**Problem:** The entries must be repeated verbatim, and their images left out.

(Front-end code change data)
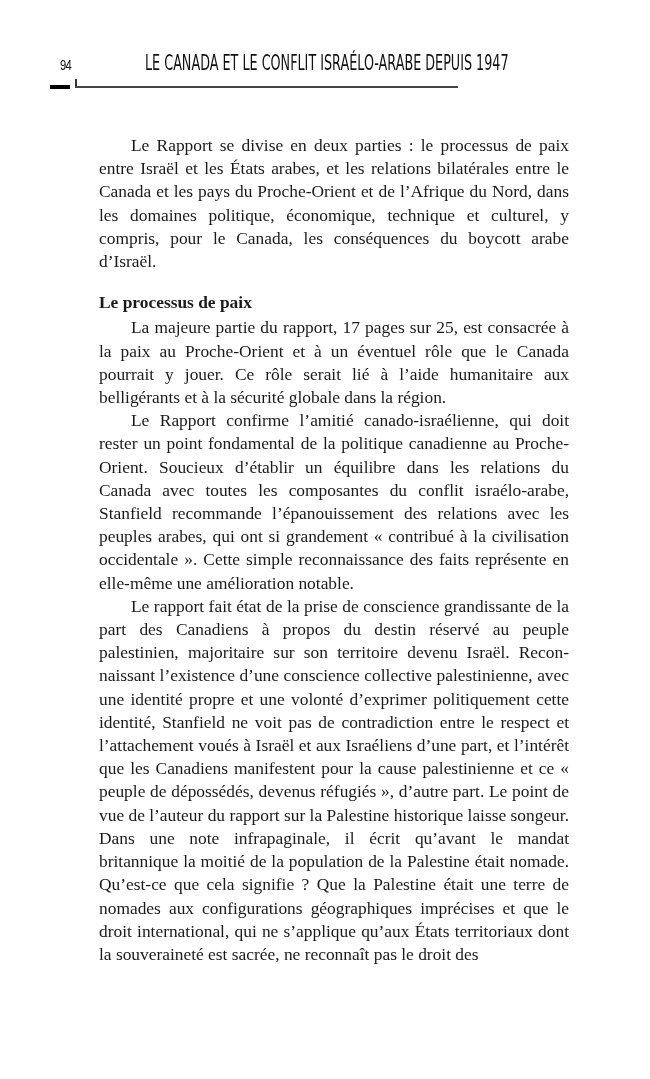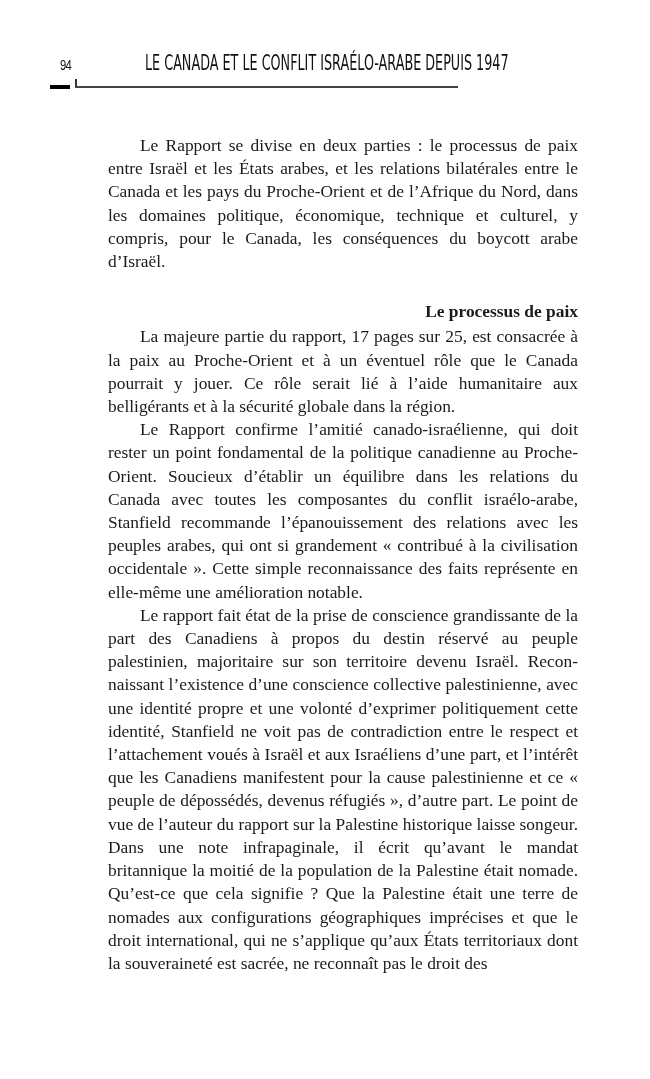--- a/index.html
+++ b/index.html
@@ -66,38 +66,38 @@
   .header-rule {
     position: absolute;
     left: 75px;
     top: 86px;
     width: 383px;
     height: 1.5px;
     background: #444;
   }
   .content {
     position: absolute;
-    left: 108px;
+    left: 99px;
     top: 134px;
     width: 470px;
     font-size: 17.4px;
     line-height: 23.2px;
     text-align: justify;
     hyphens: manual;
   }
   .content p {
     margin: 0;
     text-indent: 32px;
   }
   .section-heading {
-    text-align: right;
+    text-align: left;
     font-weight: bold;
     font-size: 17.4px;
     line-height: 23.2px;
-    margin: 27px 0 2px 0;
+    margin: 18px 0 2px 0;
     text-indent: 0;
   }
 </style>
 </head>
 <body>
 
 <div class="page-header">
   <span class="page-number">94</span>
   <span class="running-title">LE CANADA ET LE CONFLIT ISRAÉLO-ARABE DEPUIS 1947</span>
   <div class="header-rule-thick"></div>

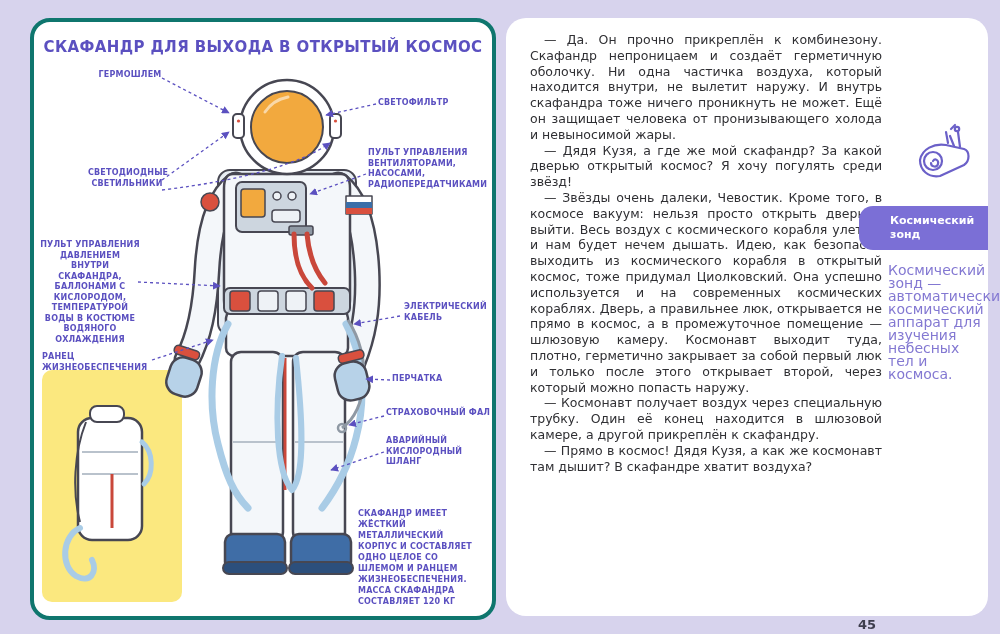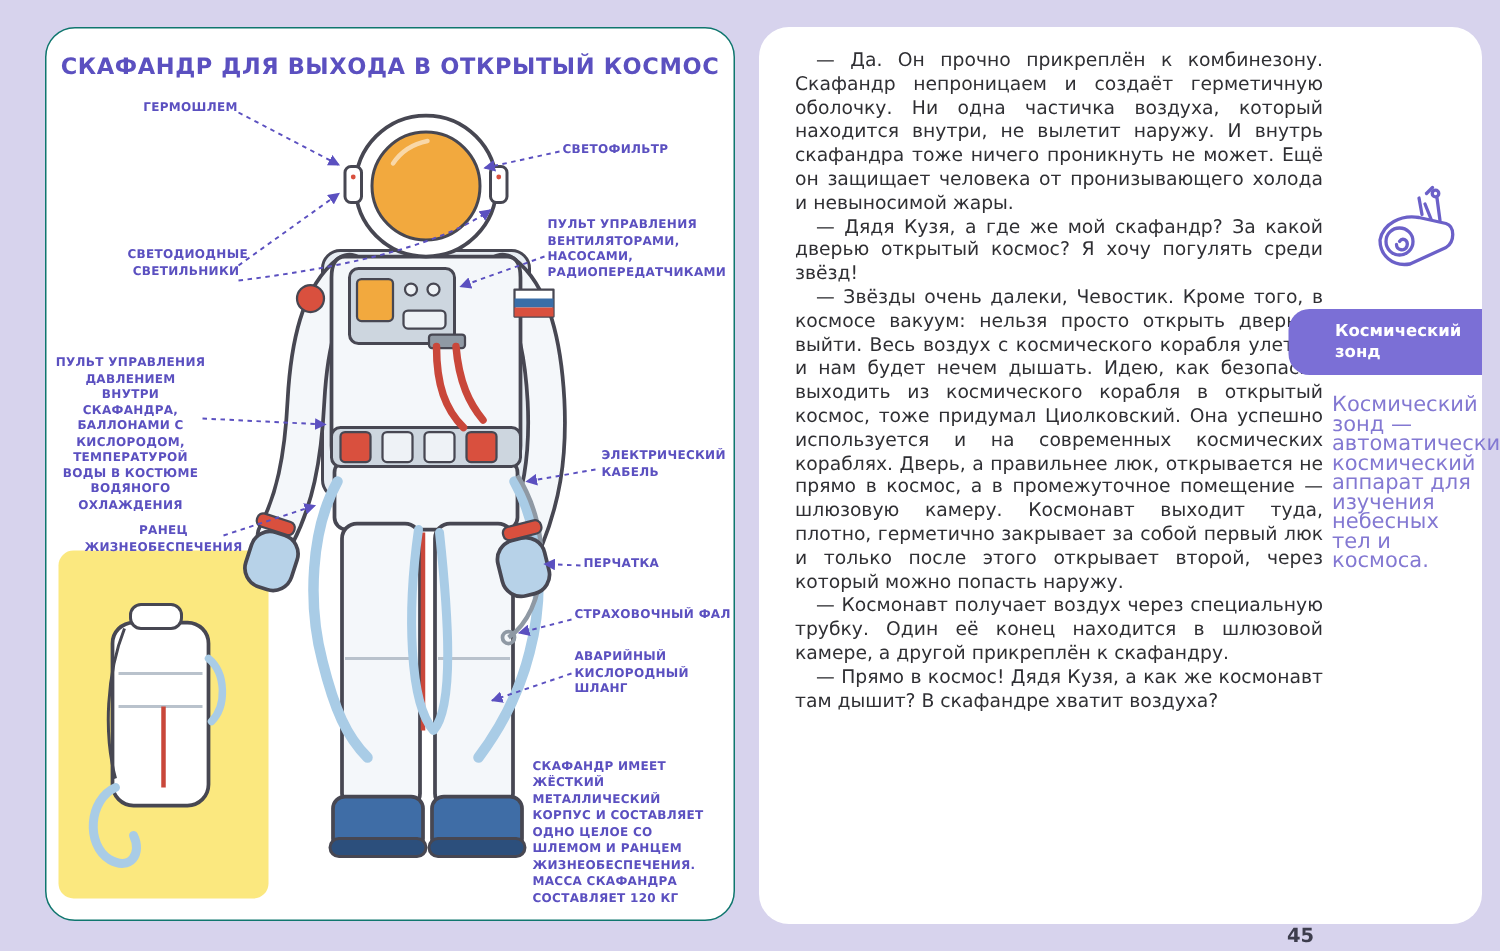--- a/index.html
+++ b/index.html
@@ -4,21 +4,21 @@
 <style>
   html,body { margin:0; padding:0; }
   .stage {
     position:relative; width:1000px; height:634px;
     background:#d7d3ed; overflow:hidden;
     font-family:"DejaVu Sans","Liberation Sans",sans-serif;
   }
   
   .left-page {
     position:absolute; left:30px; top:18px; width:458px; height:594px;
-    background:#ffffff; border:1px solid #0f766e; border-radius:20px;
+    background:#ffffff; border:4px solid #0f766e; border-radius:20px;
   }
   .page-title {
     position:absolute; top:16px; left:0; right:0; text-align:center;
     font-size:15px; font-weight:bold; color:#5b50c0; letter-spacing:.4px;
   }
   .lbl {
     position:absolute; color:#5b50c0; font-size:8px; font-weight:bold;
     line-height:10.5px; letter-spacing:.2px; text-transform:uppercase;
   }
   .note { font-size:8px; line-height:11px; }
@@ -164,21 +164,21 @@
 
     <div class="lbl" style="left:58px;top:48px;width:76px;text-align:center;">ГЕРМОШЛЕМ</div>
     <div class="lbl" style="left:344px;top:76px;width:72px;">СВЕТОФИЛЬТР</div>
     <div class="lbl" style="left:54px;top:146px;width:78px;text-align:center;">СВЕТОДИОДНЫЕ СВЕТИЛЬНИКИ</div>
     <div class="lbl" style="left:334px;top:126px;width:120px;">ПУЛЬТ УПРАВЛЕНИЯ ВЕНТИЛЯТОРАМИ, НАСОСАМИ, РАДИОПЕРЕДАТЧИКАМИ</div>
     <div class="lbl" style="left:6px;top:218px;width:100px;text-align:center;">ПУЛЬТ УПРАВЛЕНИЯ ДАВЛЕНИЕМ ВНУТРИ СКАФАНДРА, БАЛЛОНАМИ С КИСЛОРОДОМ, ТЕМПЕРАТУРОЙ ВОДЫ В КОСТЮМЕ ВОДЯНОГО ОХЛАЖДЕНИЯ</div>
     <div class="lbl" style="left:370px;top:280px;width:76px;">ЭЛЕКТРИЧЕСКИЙ КАБЕЛЬ</div>
     <div class="lbl" style="left:358px;top:352px;width:60px;">ПЕРЧАТКА</div>
     <div class="lbl" style="left:352px;top:386px;width:110px;">СТРАХОВОЧНЫЙ ФАЛ</div>
     <div class="lbl" style="left:352px;top:414px;width:84px;">АВАРИЙНЫЙ КИСЛОРОДНЫЙ ШЛАНГ</div>
-    <div class="lbl" style="left:8px;top:330px;width:140px;text-align:center;">РАНЕЦ ЖИЗНЕОБЕСПЕЧЕНИЯ</div>
+    <div class="lbl" style="left:8px;top:330px;width:140px;">РАНЕЦ ЖИЗНЕОБЕСПЕЧЕНИЯ</div>
 
     <div class="lbl note" style="left:324px;top:486px;width:126px;">СКАФАНДР ИМЕЕТ ЖЁСТКИЙ МЕТАЛЛИЧЕСКИЙ КОРПУС И СОСТАВЛЯЕТ ОДНО ЦЕЛОЕ СО ШЛЕМОМ И РАНЦЕМ ЖИЗНЕОБЕСПЕЧЕНИЯ. МАССА СКАФАНДРА СОСТАВЛЯЕТ 120 КГ</div>
   </div>
 
   <div class="right-page">
     <div class="text-col">
       <p class="para">— Да. Он прочно прикреплён к комбинезону. Скафандр непроницаем и создаёт герметичную оболочку. Ни одна частичка воздуха, который находится внутри, не вылетит наружу. И внутрь скафандра тоже ничего проникнуть не может. Ещё он защищает человека от пронизывающего холода и невыносимой жары.</p>
       <p class="para">— Дядя Кузя, а где же мой скафандр? За какой дверью открытый космос? Я хочу погулять среди звёзд!</p>
       <p class="para">— Звёзды очень далеки, Чевостик. Кроме того, в космосе вакуум: нельзя просто открыть дверь и выйти. Весь воздух с космического корабля улетит, и нам будет нечем дышать. Идею, как безопасно выходить из космического корабля в открытый космос, тоже придумал Циолковский. Она успешно используется и на современных космических кораблях. Дверь, а правильнее люк, открывается не прямо в космос, а в промежуточное помещение — шлюзовую камеру. Космонавт выходит туда, плотно, герметично закрывает за собой первый люк и только после этого открывает второй, через который можно попасть наружу.</p>
       <p class="para">— Космонавт получает воздух через специальную трубку. Один её конец находится в шлюзовой камере, а другой прикреплён к скафандру.</p>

**Reply to the exercise:**
--- a/index.html
+++ b/index.html
@@ -66,38 +66,38 @@
   .header-rule {
     position: absolute;
     left: 75px;
     top: 86px;
     width: 383px;
     height: 1.5px;
     background: #444;
   }
   .content {
     position: absolute;
-    left: 108px;
+    left: 99px;
     top: 134px;
     width: 470px;
     font-size: 17.4px;
     line-height: 23.2px;
     text-align: justify;
     hyphens: manual;
   }
   .content p {
     margin: 0;
     text-indent: 32px;
   }
   .section-heading {
-    text-align: right;
+    text-align: left;
     font-weight: bold;
     font-size: 17.4px;
     line-height: 23.2px;
-    margin: 27px 0 2px 0;
+    margin: 18px 0 2px 0;
     text-indent: 0;
   }
 </style>
 </head>
 <body>
 
 <div class="page-header">
   <span class="page-number">94</span>
   <span class="running-title">LE CANADA ET LE CONFLIT ISRAÉLO-ARABE DEPUIS 1947</span>
   <div class="header-rule-thick"></div>

--- a/index.html
+++ b/index.html
@@ -4,21 +4,21 @@
 <style>
   html,body { margin:0; padding:0; }
   .stage {
     position:relative; width:1000px; height:634px;
     background:#d7d3ed; overflow:hidden;
     font-family:"DejaVu Sans","Liberation Sans",sans-serif;
   }
   
   .left-page {
     position:absolute; left:30px; top:18px; width:458px; height:594px;
-    background:#ffffff; border:1px solid #0f766e; border-radius:20px;
+    background:#ffffff; border:4px solid #0f766e; border-radius:20px;
   }
   .page-title {
     position:absolute; top:16px; left:0; right:0; text-align:center;
     font-size:15px; font-weight:bold; color:#5b50c0; letter-spacing:.4px;
   }
   .lbl {
     position:absolute; color:#5b50c0; font-size:8px; font-weight:bold;
     line-height:10.5px; letter-spacing:.2px; text-transform:uppercase;
   }
   .note { font-size:8px; line-height:11px; }
@@ -164,21 +164,21 @@
 
     <div class="lbl" style="left:58px;top:48px;width:76px;text-align:center;">ГЕРМОШЛЕМ</div>
     <div class="lbl" style="left:344px;top:76px;width:72px;">СВЕТОФИЛЬТР</div>
     <div class="lbl" style="left:54px;top:146px;width:78px;text-align:center;">СВЕТОДИОДНЫЕ СВЕТИЛЬНИКИ</div>
     <div class="lbl" style="left:334px;top:126px;width:120px;">ПУЛЬТ УПРАВЛЕНИЯ ВЕНТИЛЯТОРАМИ, НАСОСАМИ, РАДИОПЕРЕДАТЧИКАМИ</div>
     <div class="lbl" style="left:6px;top:218px;width:100px;text-align:center;">ПУЛЬТ УПРАВЛЕНИЯ ДАВЛЕНИЕМ ВНУТРИ СКАФАНДРА, БАЛЛОНАМИ С КИСЛОРОДОМ, ТЕМПЕРАТУРОЙ ВОДЫ В КОСТЮМЕ ВОДЯНОГО ОХЛАЖДЕНИЯ</div>
     <div class="lbl" style="left:370px;top:280px;width:76px;">ЭЛЕКТРИЧЕСКИЙ КАБЕЛЬ</div>
     <div class="lbl" style="left:358px;top:352px;width:60px;">ПЕРЧАТКА</div>
     <div class="lbl" style="left:352px;top:386px;width:110px;">СТРАХОВОЧНЫЙ ФАЛ</div>
     <div class="lbl" style="left:352px;top:414px;width:84px;">АВАРИЙНЫЙ КИСЛОРОДНЫЙ ШЛАНГ</div>
-    <div class="lbl" style="left:8px;top:330px;width:140px;text-align:center;">РАНЕЦ ЖИЗНЕОБЕСПЕЧЕНИЯ</div>
+    <div class="lbl" style="left:8px;top:330px;width:140px;">РАНЕЦ ЖИЗНЕОБЕСПЕЧЕНИЯ</div>
 
     <div class="lbl note" style="left:324px;top:486px;width:126px;">СКАФАНДР ИМЕЕТ ЖЁСТКИЙ МЕТАЛЛИЧЕСКИЙ КОРПУС И СОСТАВЛЯЕТ ОДНО ЦЕЛОЕ СО ШЛЕМОМ И РАНЦЕМ ЖИЗНЕОБЕСПЕЧЕНИЯ. МАССА СКАФАНДРА СОСТАВЛЯЕТ 120 КГ</div>
   </div>
 
   <div class="right-page">
     <div class="text-col">
       <p class="para">— Да. Он прочно прикреплён к комбинезону. Скафандр непроницаем и создаёт герметичную оболочку. Ни одна частичка воздуха, который находится внутри, не вылетит наружу. И внутрь скафандра тоже ничего проникнуть не может. Ещё он защищает человека от пронизывающего холода и невыносимой жары.</p>
       <p class="para">— Дядя Кузя, а где же мой скафандр? За какой дверью открытый космос? Я хочу погулять среди звёзд!</p>
       <p class="para">— Звёзды очень далеки, Чевостик. Кроме того, в космосе вакуум: нельзя просто открыть дверь и выйти. Весь воздух с космического корабля улетит, и нам будет нечем дышать. Идею, как безопасно выходить из космического корабля в открытый космос, тоже придумал Циолковский. Она успешно используется и на современных космических кораблях. Дверь, а правильнее люк, открывается не прямо в космос, а в промежуточное помещение — шлюзовую камеру. Космонавт выходит туда, плотно, герметично закрывает за собой первый люк и только после этого открывает второй, через который можно попасть наружу.</p>
       <p class="para">— Космонавт получает воздух через специальную трубку. Один её конец находится в шлюзовой камере, а другой прикреплён к скафандру.</p>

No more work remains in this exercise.